= Dental pellicle =

Protein film on the teeth

The dental pellicle, or acquired pellicle, is a protein film that forms on the surface enamel, dentin, artificial crowns, and bridges by selective binding of glycoproteins from saliva that prevents continuous deposition of salivary calcium phosphate. It forms in seconds after a tooth is cleaned, or after chewing. It protects the tooth from the acids produced by oral microorganisms after consuming carbohydrates.

==Stages==

===Pellicle===
The surface of enamel and dentin attracts salivary glycoproteins and bacterial products creating the pellicle layer. This thin layer forms on the surface of the enamel within minutes of its exposure. These glycoproteins include proline-rich proteins that allow bacterial adhesion.

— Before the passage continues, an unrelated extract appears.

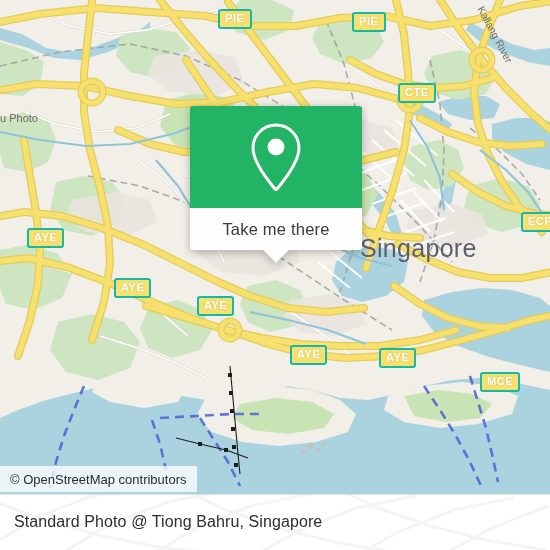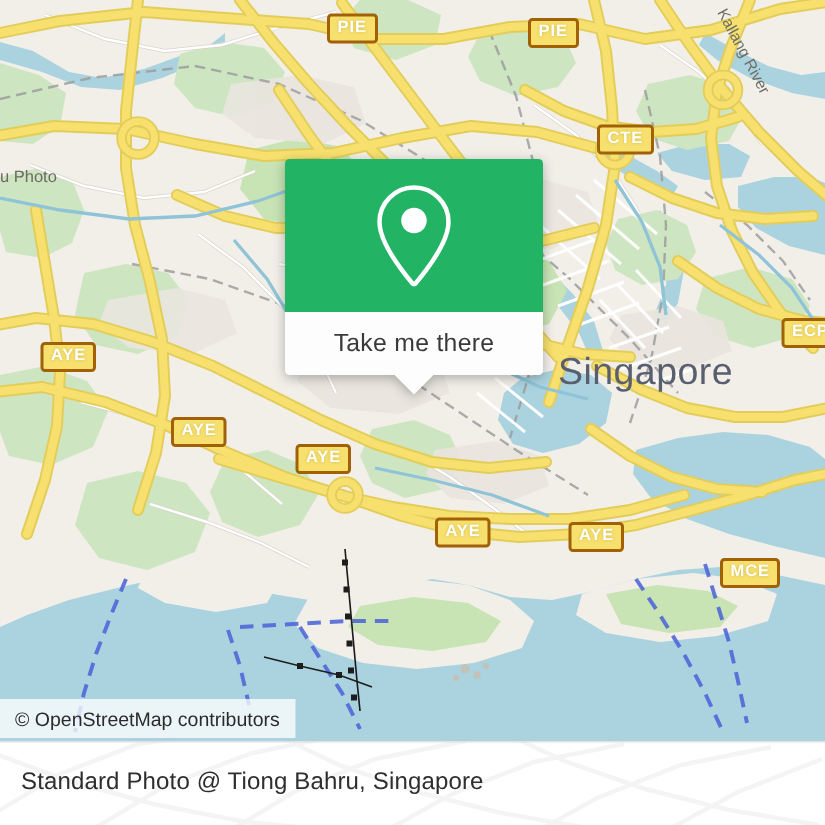"PIE" .shield { border: 2px solid #a16207 -> 2px solid #14b8a6 }
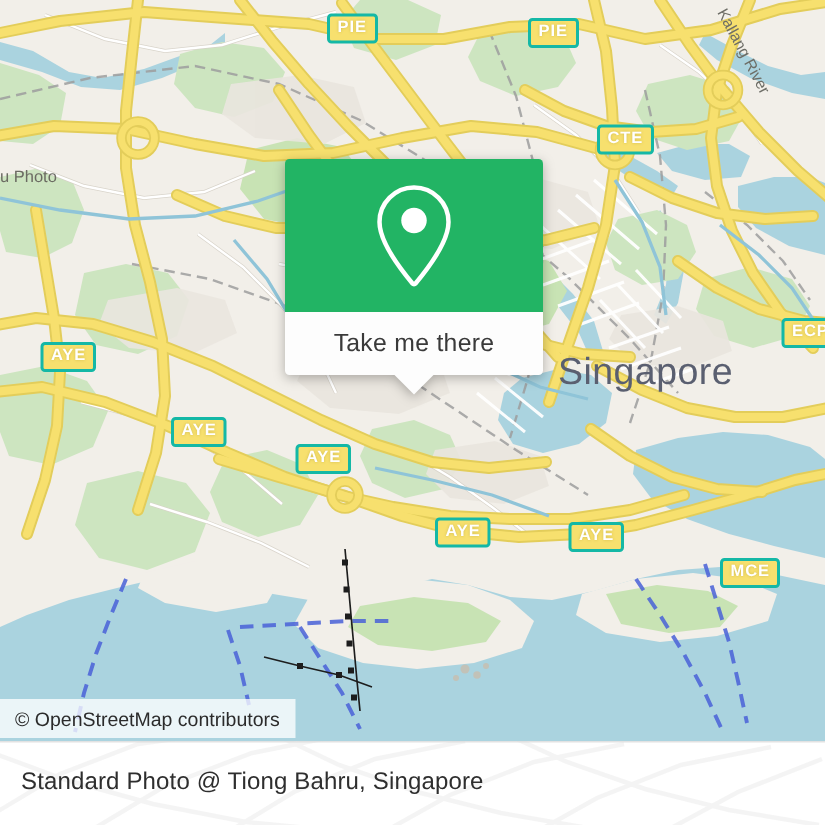"Singapore" div.city-label { left: 372px -> 360px }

Pellicle somewhat protects enamel, but not dentin, from acid and abrasion.

===Plaque formation===

Plaque is a biofilm composed of several different kinds of bacteria and their products that develop over the enamel on the pellicle. Plaque formation takes several days to weeks and will cause the surrounding environment to become acidic, if not removed.

===First bacteria===
The first bacteria to attach to these pellicle glycoproteins are gram-positive, aerobic cocci such as Streptococcus sanguinis. These bacteria are able to replicate in the oxygen-rich environment of the oral cavity and form micro-colonies minutes after attachment.

===Later bacteria===
Other bacteria, including Streptococcus mutans, are able to grow in these colonies. Streptococcus mutans is important, because it is associated with dental caries. These bacteria produce the enzyme glucosyltransferase. Glucosyl transferase converts sucrose into exopolysaccharides. These exopolysaccharides create a sticky environment that allows other bacteria to attach to the initial colonies and protect them from acids. As the plaque develops and expands, oxygen can no longer diffuse into the colonies.

After a few days, anaerobic, gram-negative cocci, rods, and filaments begin to colonize the plaque. After several weeks, the cocci, rods, and filaments grow together forming colonies known as corncobs. This anaerobic environment causes facultative anaerobes such as S. mutans and Lactobacilli to break down sucrose through fermentation pathways. These bacteria produce lactic acid as a metabolic byproduct. If the concentration of lactic acid becomes high enough, the pH around the plaque will drop below 5.5, and demineralization will occur.